In a nutshell: Nearly a decade ago, a team of students from MIT developed a mechanical ventilator using a bag valve mask, the kind of manual resuscitation device you might see a first responder use in an ambulance. The project never moved past the prototype stage but now that we’re in the midst of a global pandemic that is forecasted to seriously test worldwide healthcare systems, the idea is being revisited.

The MIT Emergency Ventilator (E-Vent) is one of several potential solutions to the anticipated global lack of ventilators. Simply put, it is a manual Ambu-bag ventilator that is automated through the use of a mechanical device.
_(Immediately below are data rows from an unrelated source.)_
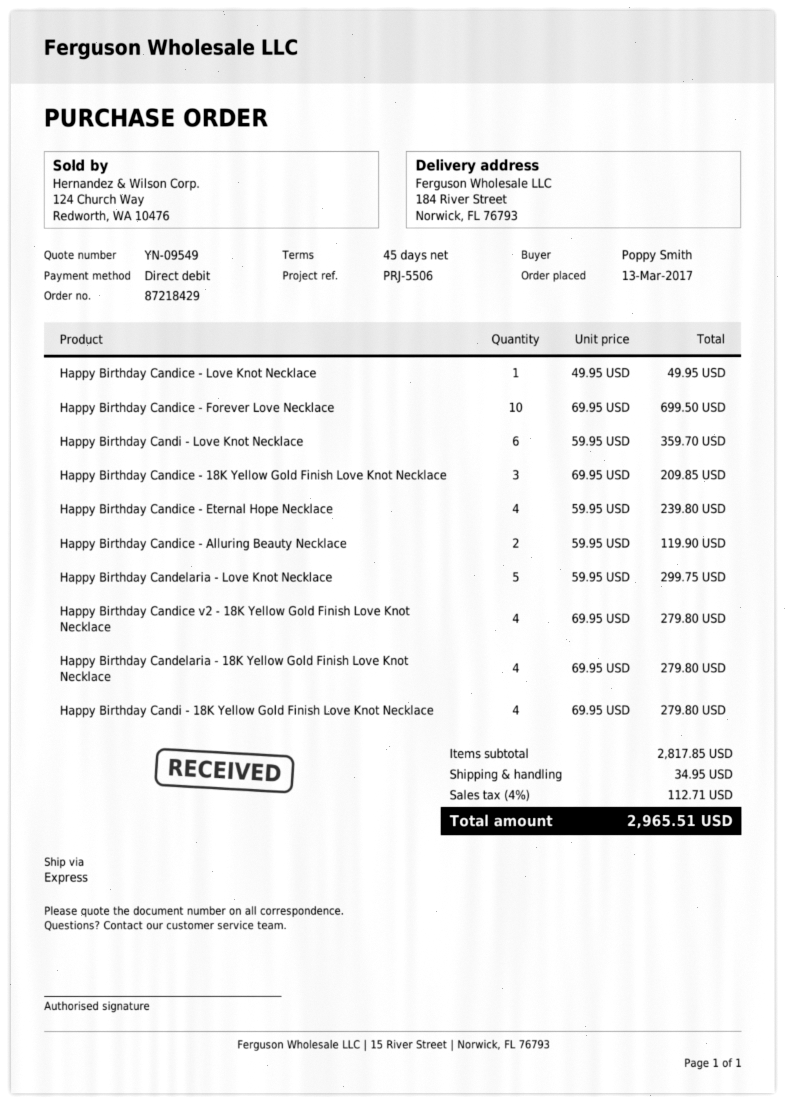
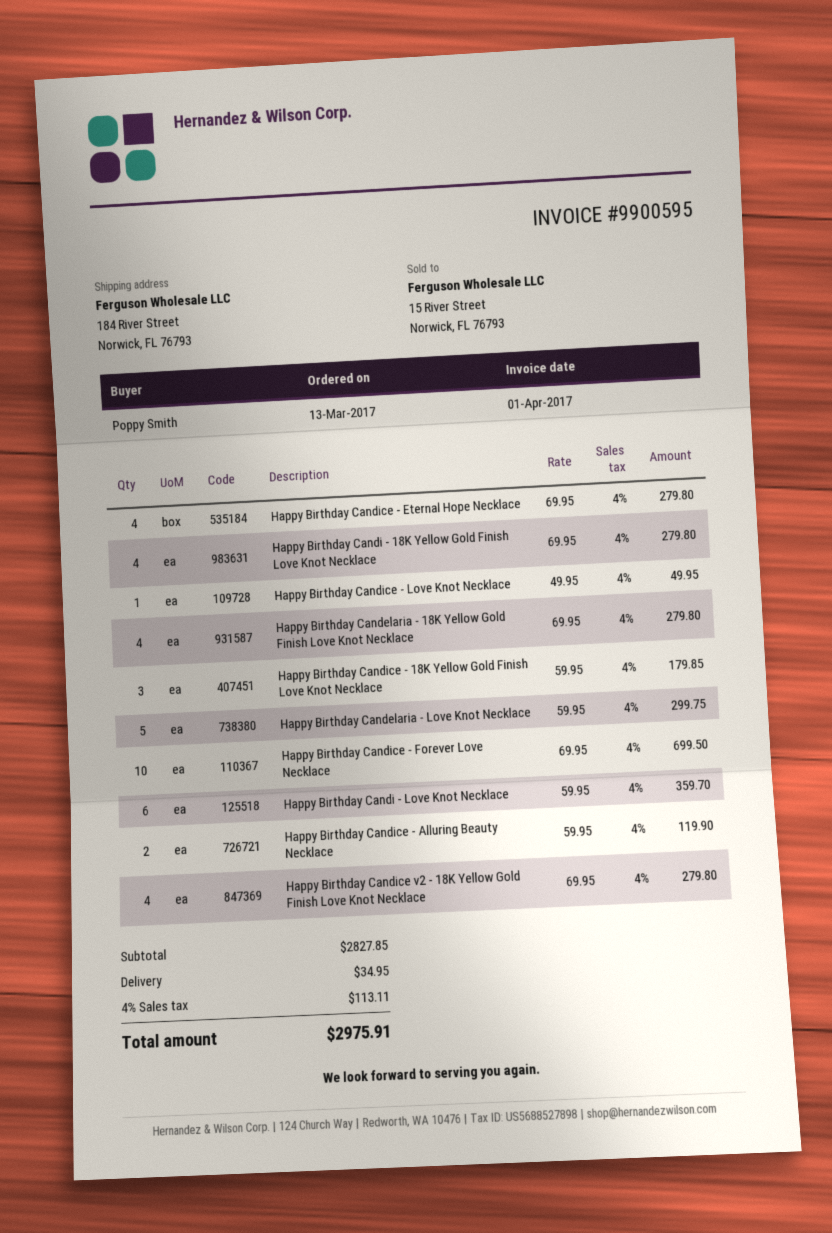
Happy Birthday Candice - 18K Yellow Gold Finish Love Knot Necklace: 3 x 69.95 = 209.85 -> 3 x 59.95 = 179.85
Happy Birthday Candice - Eternal Hope Necklace: 4 x 59.95 = 239.80 -> 4 x 69.95 = 279.80
subtotal: 2817.85 -> 2827.85
tax: 4% = 112.71 -> 4% = 113.11
total: 2965.51 -> 2975.91

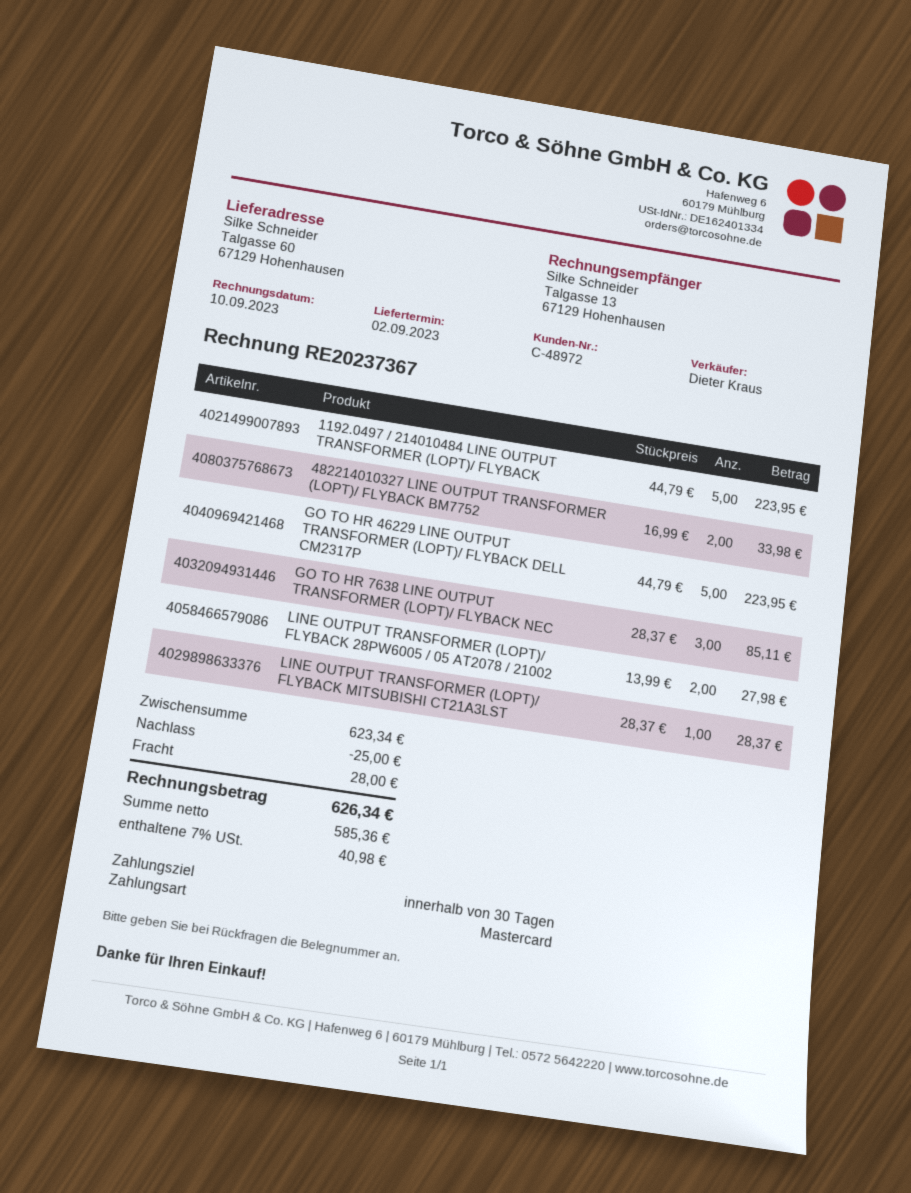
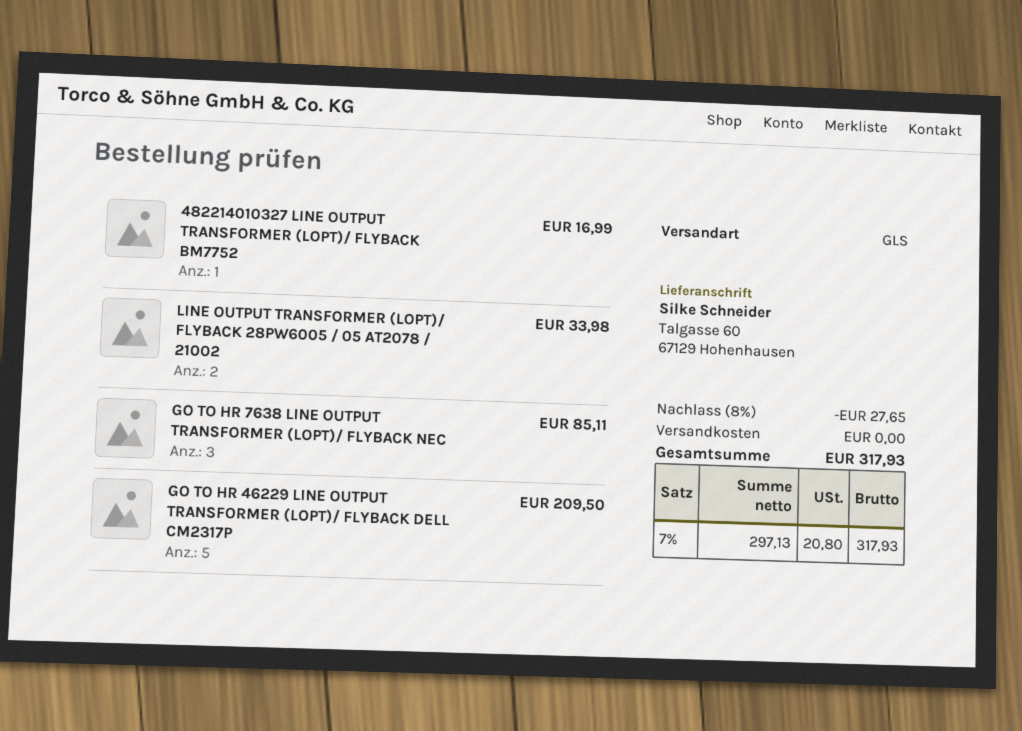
1192.0497 / 214010484 LINE OUTPUT TRANSFORMER (LOPT)/ FLYBACK: 5 for 223.95 -> none
482214010327 LINE OUTPUT TRANSFORMER (LOPT)/ FLYBACK BM7752: 2 for 33.98 -> 1 for 16.99
GO TO HR 46229 LINE OUTPUT TRANSFORMER (LOPT)/ FLYBACK DELL CM2317P: 5 for 223.95 -> 5 for 209.50
LINE OUTPUT TRANSFORMER (LOPT)/ FLYBACK 28PW6005 / 05 AT2078 / 21002: 2 for 27.98 -> 2 for 33.98
LINE OUTPUT TRANSFORMER (LOPT)/ FLYBACK MITSUBISHI CT21A3LST: 1 for 28.37 -> none
discount: 25.00 -> 27.65
shipping: 28.00 -> 0.00
net: 585.36 -> 297.13
tax: 7% = 40.98 -> 7% = 20.80
total: 626.34 -> 317.93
As mentioned, Ambu-bags are common in critical care environments but there apparently isn’t any clinical evidence regarding their safety over longer periods of use like days or weeks.

MIT said its E-Vent is anticipated to be useful in scenarios where it can free up existing ventilator supply or in life-or-death situations where there is no other option, adding that any solution should only be used in a healthcare setting that is being monitored by a clinical professional.

MIT is publishing its open source design as a safety reference for those with the capabilities to manufacture ventilators. As you’ve no doubt heard, several unrelated companies including Tesla, 3M, GE and Ford have committed to manufacturing ventilators and other in-demand medical supplies like surgical masks.

The university is also submitting its design to the FDA for review under the Emergency Use Authorization authority.